El agua para el consumo era tomada de un tanquecito construido en una quebrada que había más arriba, de donde salía una manguera que llevaba el líquido hasta la casa; era común que se suspendiera el suministro y mi mamá nos mandaba a revisar qué pasaba en la improvisada bocatoma. Como no existía el agua embotellada, en el comedor había un inmenso filtro elaborado con recipientes de barro que contenían carbón, arena y gravilla, y ese era todo el tratamiento que necesitaba el líquido procedente del manantial. La leche la tomábamos cruda, ordeñada en el corral aledaño a la casa, y nunca tuvimos problemas gástricos.
Los domingos mi mamá nos preparaba un buen fiambre y salíamos en patota a recorrer los alrededores; subíamos hasta la vereda Bellavista, arriba del Cerro de Oro; nos bañábamos en calzoncillos en la quebrada Manizales, lógicamente sin permiso; visitábamos los alrededores del aeropuerto para robar frutas en las finquitas del sector; íbamos y veníamos al Club Campestre; tirábamos cauchera, correteábamos gallinas y demás travesuras por el estilo.
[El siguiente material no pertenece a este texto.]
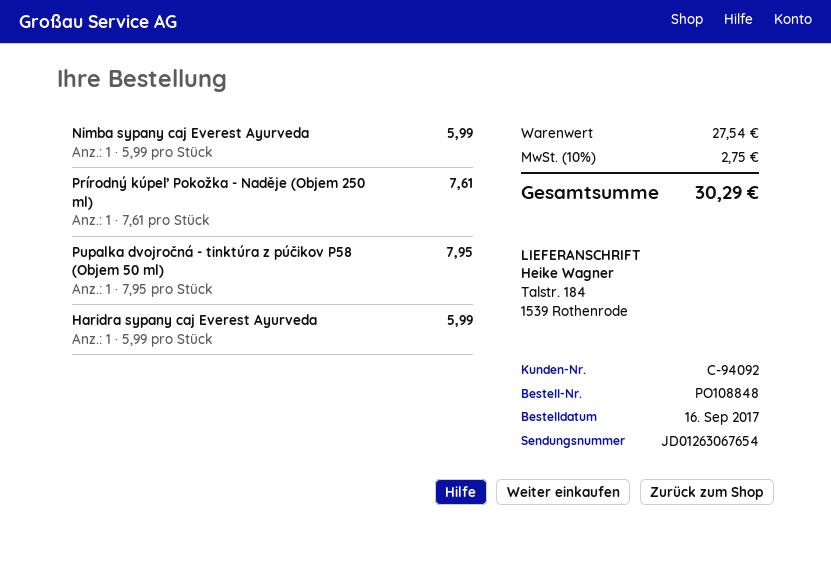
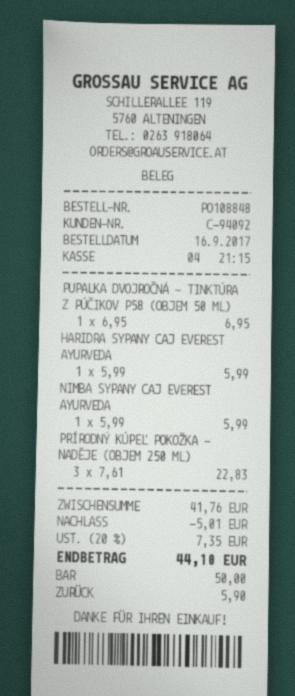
Prírodný kúpeľ Pokožka - Naděje (Objem 250 ml): 1 x 7.61 = 7.61 -> 3 x 7.61 = 22.83
Pupalka dvojročná - tinktúra z púčikov P58 (Objem 50 ml): 1 x 7.95 = 7.95 -> 1 x 6.95 = 6.95
subtotal: 27.54 -> 41.76
discount: none -> 5.01
tax: 10% = 2.75 -> 20% = 7.35
total: 30.29 -> 44.10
También acostumbrábamos construir chozas en medio del monte pero teníamos el inconveniente que el agregado tenía prohibido prestarnos el machete. Entonces le ordenábamos a mi hermano Fernando, un año menor que yo, que se trepara a un palo de arboloco hasta que llegara bien arriba, luego empezábamos a maquiar el árbol para que se reventara y cuando sucedía, el mocoso caía como una guanábana; seguramente ahí fue que empezamos a llamarlo Ardilla.
Lástima que la dicha duró poco porque mi mamá se jartó de pasarse todo el día en ese carro volteando como un ringlete.